Kostas Pardalis 39:36

That’s super interesting. Based on my understanding, at least, like the most common way of like performing CDCs by attaching to the replication log or on the log mechanism that the database has, listen to the changes that they happen there and then replicate these like to another system. That’s on a very high level on how CDC is usually implemented on the database. But you also mentioned Cassandra, and you said that there are specific challenges there because of the eventual consistency you have like multi node environment and all that stuff. So can you give us a little bit more like information on the like, of how the CDC part is implemented on something like Cassandra? And where do we stand on that? Like, do you have this like currently implemented and using it inside Netflix? And what are the differences and challenges that are compared like to the more traditional CDC that we have seen or something like Postgres or MySQL?

Ioannis Papapanagiotou 40:42

Yeah, so the CDC events from like, NoSQL database, like, you know, active setups, like Cassandra, they do have some unique names or like data partitioning and replication. So and you know, most of the current CDC solutions for these rely on running within the database cluster, providing a stream with like duplicate events. Our solution was more focused on doubling the stream processing framework. So effectively, you know, this involves having like a copy of the source database in a stream processor, like Apache Flink with you know, we use a lot of metrics. And this enables, to some extent, a better handling of the CDC streams, since we had our like before and after images of like their own changes themselves. This is a little different from like, the traditional CDC that you have seen in like, as I said, in Postgres, and MySQL, MariaDB and other systems, in which you have like a single stream of events that comes from a single node, which is kind of like your primary node. So as I said, it was a little more difficult to do it in Cassandra, because of the challenges of like, partitioning and replication and so forth, and mainly was a duplication of events.

Kostas Pardalis 41:52

That’s interesting, do you, I mean, you mentioned that another thing that you’re doing, like recently, is moving data out of the data warehouse and syncing these into a key value store. Right. Two questions here. One is, what’s the use case behind these, like, traditionally, I mean, data warehouse is considered mainly the destination of data right? Like we collect the data, doing some ETL, and all that staff, put it in the data warehouse, and from there, we do the analytics reporting, and that’s like the traditional BI that we have. So what you’re describing goes like a step beyond that. And you’re actually going to pull the data out of the data warehouse and push it into a key value store, like, why do you want to do that? And what kind of data are these that you are pushing into the key value stores?

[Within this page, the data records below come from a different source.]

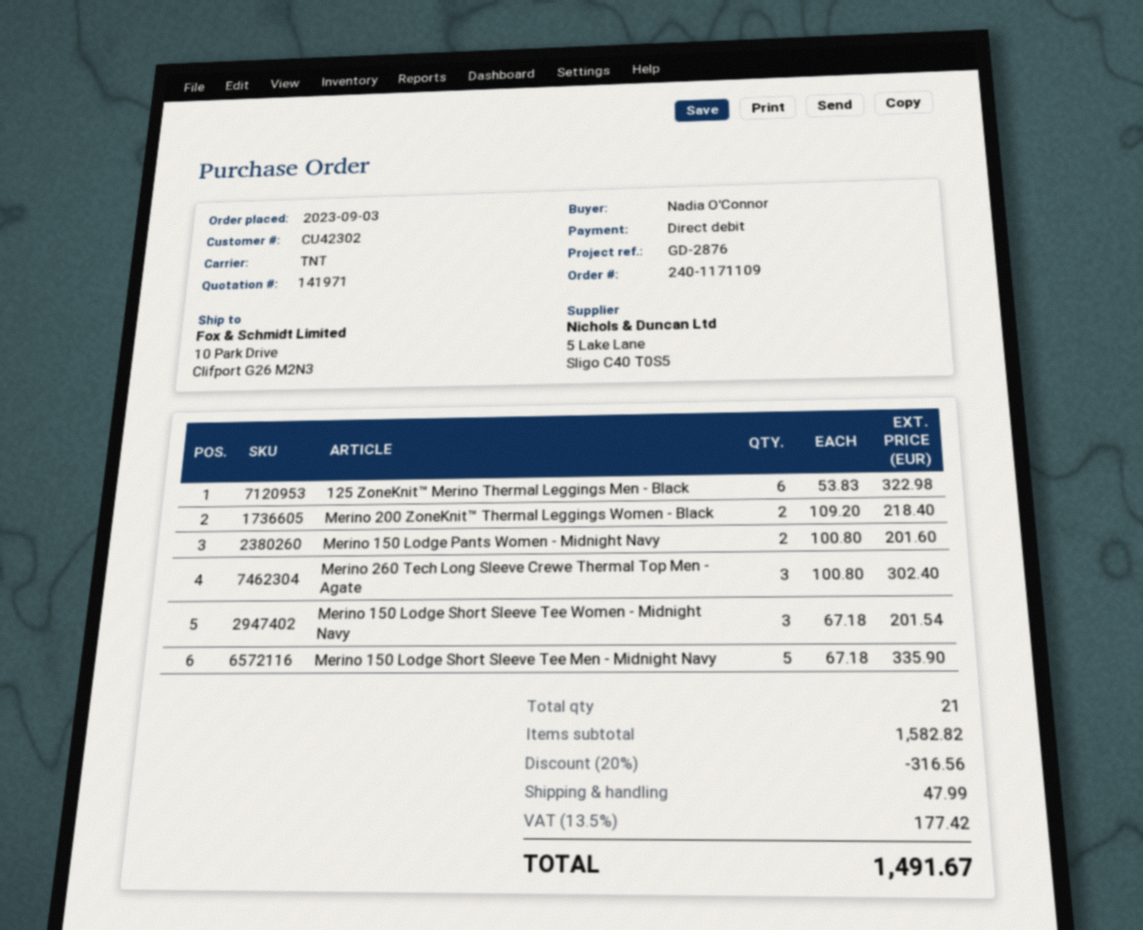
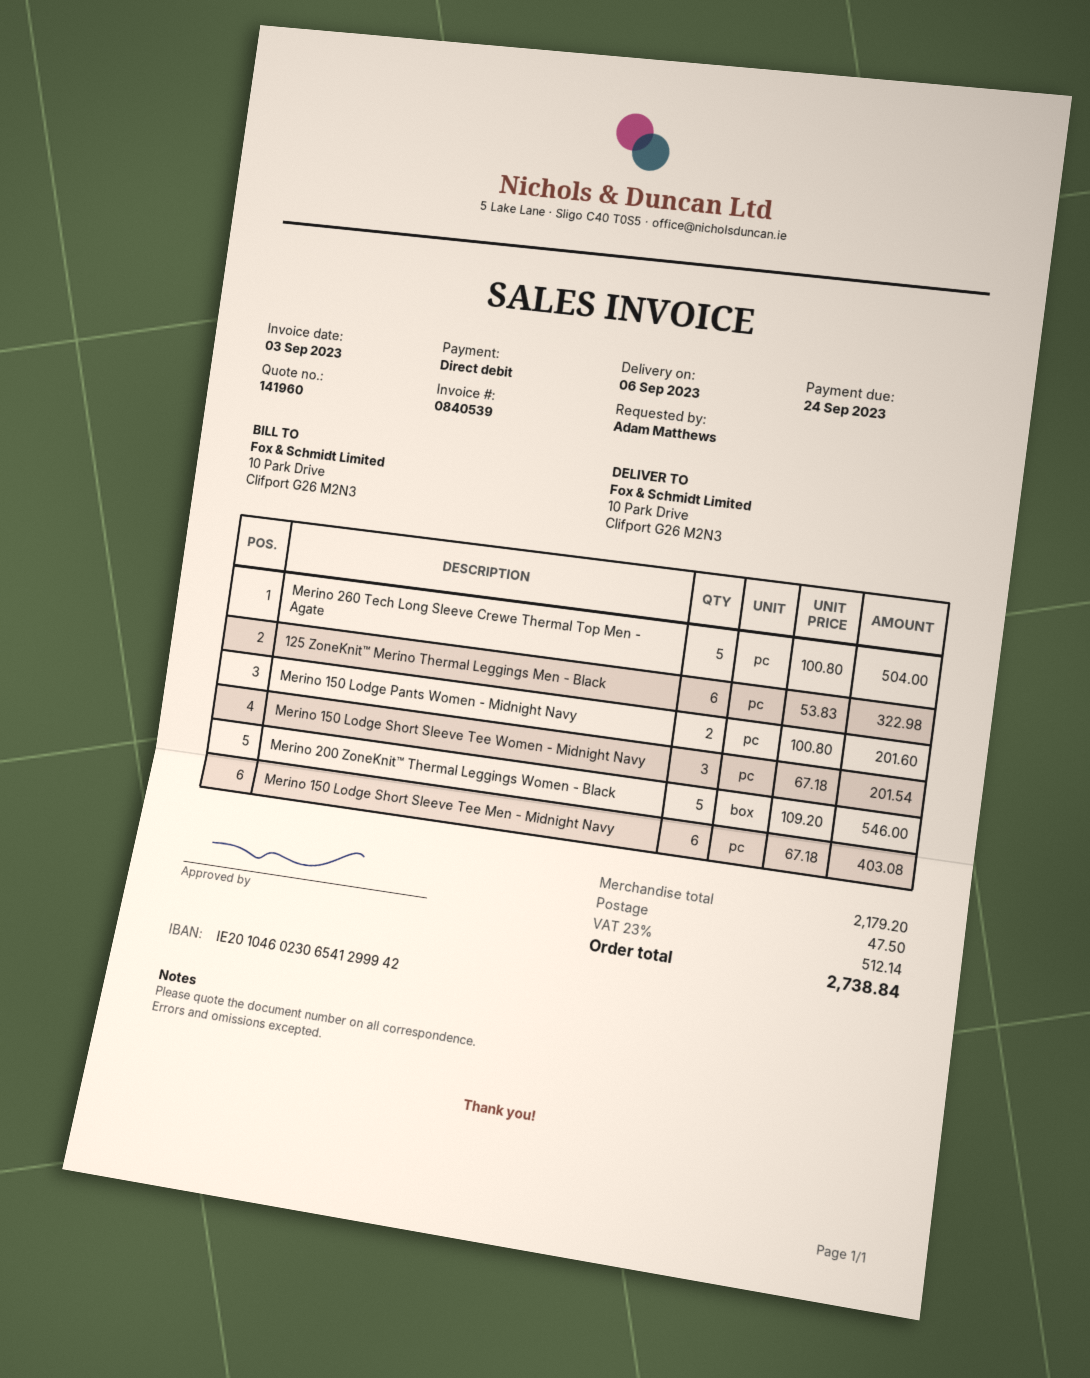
quote number: 141971 -> 141960
ordered by: Nadia O'Connor -> Adam Matthews
Merino 200 ZoneKnit™ Thermal Leggings Women - Black: 2 x 109.20 = 218.40 -> 5 x 109.20 = 546.00
Merino 260 Tech Long Sleeve Crewe Thermal Top Men - Agate: 3 x 100.80 = 302.40 -> 5 x 100.80 = 504.00
Merino 150 Lodge Short Sleeve Tee Men - Midnight Navy: 5 x 67.18 = 335.90 -> 6 x 67.18 = 403.08
subtotal: 1582.82 -> 2179.20
discount: 20% = 316.56 -> none
shipping: 47.99 -> 47.50
tax: 13.5% = 177.42 -> 23% = 512.14
total: 1491.67 -> 2738.84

Ioannis Papapanagiotou 42:43

Yeah, so you know, recently, we wrote about the system would evolve, we called the Bulldozer in its initial name. So I said, you know, there are many services, that have the requirement to do like a fast lookup for fine grain data, which needs to be generated, like periodically. An example would be enhancing our user experience on online application features of subscriber preference data to recommend movies and TV shows. And the truth is that, you know, data warehouses are not designed to serve those point queries. But rather, the key value stores are designed to do that. Therefore, you know, we build like some sort of Bulldozer, a system that can move the data from the data warehouse, to a globally like low latency, you know, fairly reliable key value store. And, you know, we try to make Bulldozer some sort of a self service platform, that, you know, it can be used, you know, fairly easy by users by just, you know, effectively like working on a configuration. You know, behind that it uses like some of the ecosystem we call the Netflix scheduler, which is like some sort of scheduling framework group built on top of Meson, which is a general purpose workflow station system. And I guess the use cases include, like members, we want, like predicted scores of data to help improve their specialized experience. Or it can be like metadata from AirTable to Google Sheets for data lifecycle management, or even like, you know, modeling data for messaging personalization. When you think about that case of like, or even can be like, you know, when you want to know like machine learning, right? You can, you can do that on the data warehouse, you probably need that, to do that on a key value store. When you think about the CDC and the Delta concept, which I described, it’s kind of different, right? Because it’s actually the opposite direction right? You move it from primary data store to secondary which that secondary could be a data warehouse, whereas the Bulldozer is more from the data warehouse to the key value store.

Kostas Pardalis 44:41

And how does this differ from the traditional CDC approach or you see it as like the same thing just like flipping between the destination and the source? Is the methodology the same or because you have to primarily pull data out of the data warehouse like things have to change?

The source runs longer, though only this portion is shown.